#### Extracted material ####

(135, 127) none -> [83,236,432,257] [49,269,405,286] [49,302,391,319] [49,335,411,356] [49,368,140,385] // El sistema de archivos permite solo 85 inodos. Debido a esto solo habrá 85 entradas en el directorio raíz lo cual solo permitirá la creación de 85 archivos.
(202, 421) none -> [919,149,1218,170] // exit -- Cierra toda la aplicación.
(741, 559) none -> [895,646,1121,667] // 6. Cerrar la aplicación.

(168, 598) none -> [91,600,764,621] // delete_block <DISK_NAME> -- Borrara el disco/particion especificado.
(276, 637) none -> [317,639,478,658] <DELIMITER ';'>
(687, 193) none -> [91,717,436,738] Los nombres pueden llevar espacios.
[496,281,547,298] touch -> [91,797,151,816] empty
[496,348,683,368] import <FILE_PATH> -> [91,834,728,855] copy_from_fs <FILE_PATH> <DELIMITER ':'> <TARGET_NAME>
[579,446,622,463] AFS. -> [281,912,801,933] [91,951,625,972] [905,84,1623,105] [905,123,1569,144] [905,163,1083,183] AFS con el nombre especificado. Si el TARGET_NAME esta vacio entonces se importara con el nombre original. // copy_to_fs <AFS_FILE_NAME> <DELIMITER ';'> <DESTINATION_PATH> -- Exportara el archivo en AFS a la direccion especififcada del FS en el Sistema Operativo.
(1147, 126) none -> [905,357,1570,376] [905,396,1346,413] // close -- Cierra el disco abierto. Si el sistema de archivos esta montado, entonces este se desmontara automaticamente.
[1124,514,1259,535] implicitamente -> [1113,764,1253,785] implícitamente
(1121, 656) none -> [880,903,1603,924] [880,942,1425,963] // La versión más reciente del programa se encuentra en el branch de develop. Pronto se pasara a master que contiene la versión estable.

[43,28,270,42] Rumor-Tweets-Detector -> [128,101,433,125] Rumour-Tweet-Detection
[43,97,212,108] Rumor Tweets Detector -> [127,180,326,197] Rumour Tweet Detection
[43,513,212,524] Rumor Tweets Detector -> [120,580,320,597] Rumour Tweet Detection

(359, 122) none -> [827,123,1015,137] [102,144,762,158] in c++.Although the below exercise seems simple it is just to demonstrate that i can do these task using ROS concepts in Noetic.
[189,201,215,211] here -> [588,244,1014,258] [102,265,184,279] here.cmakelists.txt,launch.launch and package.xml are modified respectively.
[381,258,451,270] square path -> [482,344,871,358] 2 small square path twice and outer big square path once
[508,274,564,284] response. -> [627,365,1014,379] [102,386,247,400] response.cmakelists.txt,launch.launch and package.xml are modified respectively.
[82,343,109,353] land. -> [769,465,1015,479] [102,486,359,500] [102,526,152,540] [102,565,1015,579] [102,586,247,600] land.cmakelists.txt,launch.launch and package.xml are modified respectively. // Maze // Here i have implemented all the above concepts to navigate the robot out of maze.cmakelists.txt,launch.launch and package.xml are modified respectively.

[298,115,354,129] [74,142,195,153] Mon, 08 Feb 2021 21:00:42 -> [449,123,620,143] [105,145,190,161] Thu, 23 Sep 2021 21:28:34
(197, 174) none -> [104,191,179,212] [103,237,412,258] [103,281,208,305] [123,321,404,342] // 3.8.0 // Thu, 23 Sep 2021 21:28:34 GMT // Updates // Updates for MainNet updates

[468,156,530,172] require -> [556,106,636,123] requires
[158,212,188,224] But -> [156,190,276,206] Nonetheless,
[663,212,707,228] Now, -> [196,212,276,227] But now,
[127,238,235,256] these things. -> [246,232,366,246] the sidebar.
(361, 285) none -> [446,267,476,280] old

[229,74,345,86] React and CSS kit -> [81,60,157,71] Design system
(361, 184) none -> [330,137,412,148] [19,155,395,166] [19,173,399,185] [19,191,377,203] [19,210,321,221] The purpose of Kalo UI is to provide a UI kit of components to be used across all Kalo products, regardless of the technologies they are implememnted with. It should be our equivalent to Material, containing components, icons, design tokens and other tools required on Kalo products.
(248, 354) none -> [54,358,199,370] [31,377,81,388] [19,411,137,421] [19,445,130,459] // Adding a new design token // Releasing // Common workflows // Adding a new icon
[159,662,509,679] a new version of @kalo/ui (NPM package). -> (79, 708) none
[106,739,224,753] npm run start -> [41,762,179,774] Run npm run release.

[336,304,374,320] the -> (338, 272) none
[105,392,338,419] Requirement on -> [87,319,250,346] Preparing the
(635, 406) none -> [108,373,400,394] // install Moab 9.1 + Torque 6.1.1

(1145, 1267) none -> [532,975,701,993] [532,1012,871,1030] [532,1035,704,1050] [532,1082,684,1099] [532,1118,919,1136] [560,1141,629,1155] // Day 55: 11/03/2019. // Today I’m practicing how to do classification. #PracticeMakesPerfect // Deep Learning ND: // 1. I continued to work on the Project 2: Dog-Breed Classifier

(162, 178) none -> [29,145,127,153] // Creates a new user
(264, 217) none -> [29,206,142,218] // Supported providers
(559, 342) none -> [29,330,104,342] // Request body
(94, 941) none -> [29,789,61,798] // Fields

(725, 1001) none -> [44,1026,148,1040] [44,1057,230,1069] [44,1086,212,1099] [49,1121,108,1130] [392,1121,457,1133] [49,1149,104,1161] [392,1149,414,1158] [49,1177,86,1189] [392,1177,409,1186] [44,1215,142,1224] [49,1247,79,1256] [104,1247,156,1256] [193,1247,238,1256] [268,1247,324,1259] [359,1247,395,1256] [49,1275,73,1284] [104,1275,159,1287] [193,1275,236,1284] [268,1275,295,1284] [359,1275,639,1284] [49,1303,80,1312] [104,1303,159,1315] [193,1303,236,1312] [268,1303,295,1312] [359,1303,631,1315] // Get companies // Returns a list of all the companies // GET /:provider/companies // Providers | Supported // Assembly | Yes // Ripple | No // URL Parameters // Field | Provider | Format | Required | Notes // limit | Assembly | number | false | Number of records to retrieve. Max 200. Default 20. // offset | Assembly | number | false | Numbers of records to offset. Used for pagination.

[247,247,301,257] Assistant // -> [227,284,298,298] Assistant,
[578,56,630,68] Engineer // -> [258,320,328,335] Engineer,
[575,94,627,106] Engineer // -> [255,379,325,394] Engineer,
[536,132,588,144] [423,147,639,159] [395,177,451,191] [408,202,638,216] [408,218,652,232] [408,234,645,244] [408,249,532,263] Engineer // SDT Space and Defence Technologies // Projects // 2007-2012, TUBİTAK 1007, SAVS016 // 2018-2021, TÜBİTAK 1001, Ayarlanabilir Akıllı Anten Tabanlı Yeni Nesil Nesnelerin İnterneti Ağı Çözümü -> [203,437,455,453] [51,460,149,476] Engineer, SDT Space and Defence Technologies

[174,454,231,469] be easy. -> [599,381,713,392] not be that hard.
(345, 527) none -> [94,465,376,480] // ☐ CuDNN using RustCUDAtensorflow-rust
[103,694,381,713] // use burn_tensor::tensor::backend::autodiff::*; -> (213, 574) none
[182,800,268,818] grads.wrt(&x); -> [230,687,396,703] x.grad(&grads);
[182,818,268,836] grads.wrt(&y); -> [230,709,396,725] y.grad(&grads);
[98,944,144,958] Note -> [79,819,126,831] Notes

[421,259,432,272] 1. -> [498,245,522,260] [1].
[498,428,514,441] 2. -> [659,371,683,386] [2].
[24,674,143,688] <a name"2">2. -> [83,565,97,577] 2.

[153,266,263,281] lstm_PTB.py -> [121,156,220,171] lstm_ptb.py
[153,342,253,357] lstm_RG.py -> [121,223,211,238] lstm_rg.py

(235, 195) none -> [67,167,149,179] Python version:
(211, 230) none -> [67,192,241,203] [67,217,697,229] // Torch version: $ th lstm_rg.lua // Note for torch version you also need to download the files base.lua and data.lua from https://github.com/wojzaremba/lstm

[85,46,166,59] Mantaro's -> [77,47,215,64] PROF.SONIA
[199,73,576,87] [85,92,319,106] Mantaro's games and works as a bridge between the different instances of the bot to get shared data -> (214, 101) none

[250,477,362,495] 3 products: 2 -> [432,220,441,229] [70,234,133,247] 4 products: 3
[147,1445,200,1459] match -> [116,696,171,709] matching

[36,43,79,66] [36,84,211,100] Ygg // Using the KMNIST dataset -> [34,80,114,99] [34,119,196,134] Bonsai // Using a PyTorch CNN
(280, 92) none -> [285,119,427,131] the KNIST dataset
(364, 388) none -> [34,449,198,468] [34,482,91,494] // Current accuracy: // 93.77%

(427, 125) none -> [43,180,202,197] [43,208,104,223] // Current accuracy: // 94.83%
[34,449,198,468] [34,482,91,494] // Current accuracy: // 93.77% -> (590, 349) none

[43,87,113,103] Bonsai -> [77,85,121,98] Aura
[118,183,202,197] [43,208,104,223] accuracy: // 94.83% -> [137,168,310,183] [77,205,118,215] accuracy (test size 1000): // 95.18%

####

Assignment
Could you reproduce exactly the lines of the entries above, from the one with "[498,428,514,441] 2. ->" through the one with "[43,87,113,103] Bonsai -> [77,85,121,98] Aura", and nothing else?

Response area
[498,428,514,441] 2. -> [659,371,683,386] [2].
[24,674,143,688] <a name"2">2. -> [83,565,97,577] 2.

[153,266,263,281] lstm_PTB.py -> [121,156,220,171] lstm_ptb.py
[153,342,253,357] lstm_RG.py -> [121,223,211,238] lstm_rg.py

(235, 195) none -> [67,167,149,179] Python version:
(211, 230) none -> [67,192,241,203] [67,217,697,229] // Torch version: $ th lstm_rg.lua // Note for torch version you also need to download the files base.lua and data.lua from https://github.com/wojzaremba/lstm

[85,46,166,59] Mantaro's -> [77,47,215,64] PROF.SONIA
[199,73,576,87] [85,92,319,106] Mantaro's games and works as a bridge between the different instances of the bot to get shared data -> (214, 101) none

[250,477,362,495] 3 products: 2 -> [432,220,441,229] [70,234,133,247] 4 products: 3
[147,1445,200,1459] match -> [116,696,171,709] matching

[36,43,79,66] [36,84,211,100] Ygg // Using the KMNIST dataset -> [34,80,114,99] [34,119,196,134] Bonsai // Using a PyTorch CNN
(280, 92) none -> [285,119,427,131] the KNIST dataset
(364, 388) none -> [34,449,198,468] [34,482,91,494] // Current accuracy: // 93.77%

(427, 125) none -> [43,180,202,197] [43,208,104,223] // Current accuracy: // 94.83%
[34,449,198,468] [34,482,91,494] // Current accuracy: // 93.77% -> (590, 349) none

[43,87,113,103] Bonsai -> [77,85,121,98] Aura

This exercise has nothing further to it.